◆ DIRECTIONS FOR THIS TASK
Can you set down, exactly as they appear below, the lines from the opening of the material through the one bearing "-318,21 +318,21 @@", minus the pictures?

□ □ □ □

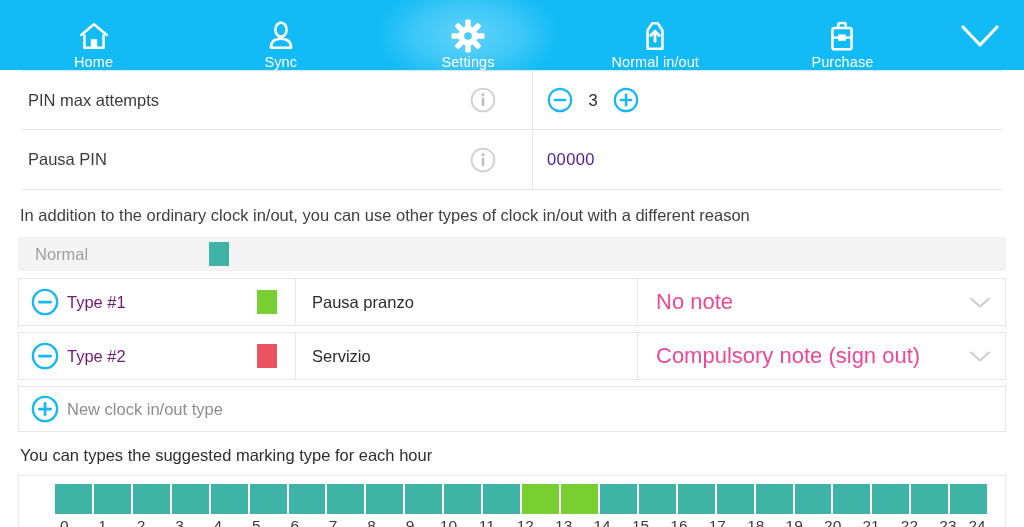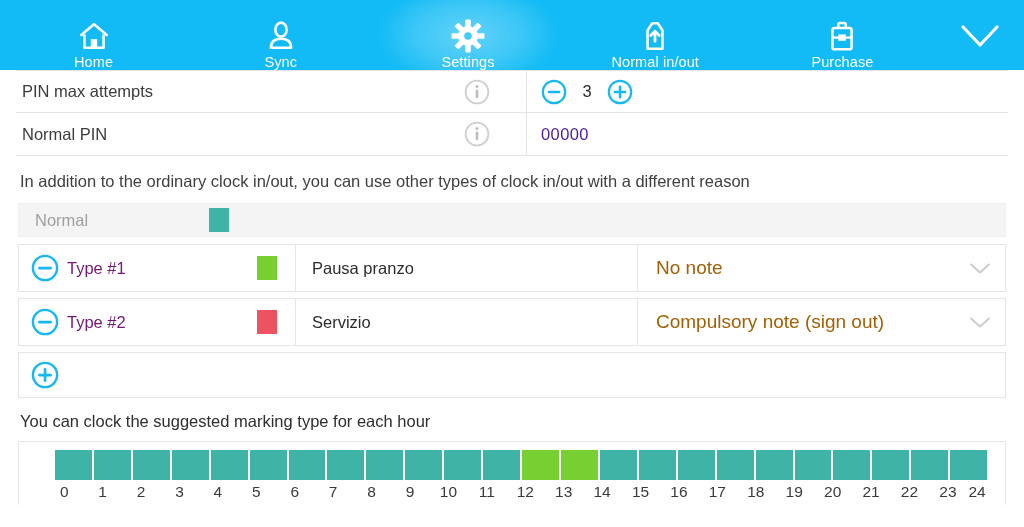--- a/index.html
+++ b/index.html
@@ -52,25 +52,25 @@
   
   #content {
     height: 457px;
     background: #ffffff;
     position: relative;
     overflow: hidden;
   }
 
   
   .setting-row {
-    height: 43px;
+    height: 60px;
     display: flex;
     align-items: center;
     border-bottom: 1px solid #e4e4e4;
-    margin: 0 16px;
+    margin: 0 22px;
   }
   .setting-row:first-child { border-top: 1px solid #e4e4e4; }
   .setting-label {
     flex: 0 0 448px;
     font-size: 16.5px;
     color: #3c3c3c;
     padding-left: 6px;
   }
   .setting-info {
     flex: 0 0 62px;
@@ -153,22 +153,22 @@
     color: #2c2c2c;
   }
   .type-note {
     flex: 0 0 368px;
     border-left: 1px solid #e6e6e6;
     align-self: stretch;
     display: flex;
     align-items: center;
     justify-content: space-between;
     padding: 0 12px 0 18px;
-    font-size: 19px;
-    color: #a16207;
+    font-size: 22px;
+    color: #ec4899;
   }
   .chev-down { width: 26px; height: 18px; flex: 0 0 auto; }
   .chev-down svg { display:block; width:100%; height:100%; }
 
   .newtype-row {
     height: 46px;
     display: flex;
     align-items: center;
     background: #ffffff;
     border: 1px solid #e6e6e6;
@@ -318,21 +318,21 @@
         <svg viewBox="0 0 26 26">
           <circle cx="13" cy="13" r="11.2" fill="none" stroke="#17B7F2" stroke-width="2.2"></circle>
           <rect x="6.6" y="11.8" width="12.8" height="2.5" rx="1.2" fill="#17B7F2"></rect>
           <rect x="11.8" y="6.6" width="2.5" height="12.8" rx="1.2" fill="#17B7F2"></rect>
         </svg>
       </span>
     </div>
   </div>
 
   <div class="setting-row">
-    <div class="setting-label">Normal PIN</div>
+    <div class="setting-label">Pausa PIN</div>
     <div class="setting-info">
       <span class="icon-circle">
         <svg viewBox="0 0 26 26">
           <circle cx="13" cy="13" r="11.4" fill="none" stroke="#cfcfcf" stroke-width="1.8"></circle>
           <circle cx="13" cy="7.4" r="1.5" fill="#bdbdbd"></circle>
           <rect x="11.7" y="10.6" width="2.6" height="8.6" rx="1.1" fill="#bdbdbd"></rect>
         </svg>
       </span>
     </div>
     <div class="setting-value">
@@ -402,24 +402,25 @@
     <div class="newtype-row">
       <div class="type-minus">
         <span class="icon-circle">
           <svg viewBox="0 0 28 28">
             <circle cx="14" cy="14" r="12.1" fill="none" stroke="#17B7F2" stroke-width="2.4"></circle>
             <rect x="7" y="12.7" width="14" height="2.7" rx="1.3" fill="#17B7F2"></rect>
             <rect x="12.7" y="7" width="2.7" height="14" rx="1.3" fill="#17B7F2"></rect>
           </svg>
         </span>
       </div>
-    </div>
-  </div>
-
-  <div class="hours-note">You can clock the suggested marking type for each hour</div>
+      <div class="newtype-label">New clock in/out type</div>
+    </div>
+  </div>
+
+  <div class="hours-note">You can types the suggested marking type for each hour</div>
 
   <div class="hours-wrap">
     <div class="hours-inner">
       <div class="hour-bar" id="hour-bar">
           <div class="hour-seg" style="background: rgb(63, 179, 166);"></div>
           <div class="hour-seg" style="background: rgb(63, 179, 166);"></div>
           <div class="hour-seg" style="background: rgb(63, 179, 166);"></div>
           <div class="hour-seg" style="background: rgb(63, 179, 166);"></div>
           <div class="hour-seg" style="background: rgb(63, 179, 166);"></div>
           <div class="hour-seg" style="background: rgb(63, 179, 166);"></div>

□ □ □ □

◆ FINISHED EXERCISE
--- a/index.html
+++ b/index.html
@@ -52,25 +52,25 @@
   
   #content {
     height: 457px;
     background: #ffffff;
     position: relative;
     overflow: hidden;
   }
 
   
   .setting-row {
-    height: 43px;
+    height: 60px;
     display: flex;
     align-items: center;
     border-bottom: 1px solid #e4e4e4;
-    margin: 0 16px;
+    margin: 0 22px;
   }
   .setting-row:first-child { border-top: 1px solid #e4e4e4; }
   .setting-label {
     flex: 0 0 448px;
     font-size: 16.5px;
     color: #3c3c3c;
     padding-left: 6px;
   }
   .setting-info {
     flex: 0 0 62px;
@@ -153,22 +153,22 @@
     color: #2c2c2c;
   }
   .type-note {
     flex: 0 0 368px;
     border-left: 1px solid #e6e6e6;
     align-self: stretch;
     display: flex;
     align-items: center;
     justify-content: space-between;
     padding: 0 12px 0 18px;
-    font-size: 19px;
-    color: #a16207;
+    font-size: 22px;
+    color: #ec4899;
   }
   .chev-down { width: 26px; height: 18px; flex: 0 0 auto; }
   .chev-down svg { display:block; width:100%; height:100%; }
 
   .newtype-row {
     height: 46px;
     display: flex;
     align-items: center;
     background: #ffffff;
     border: 1px solid #e6e6e6;
@@ -318,21 +318,21 @@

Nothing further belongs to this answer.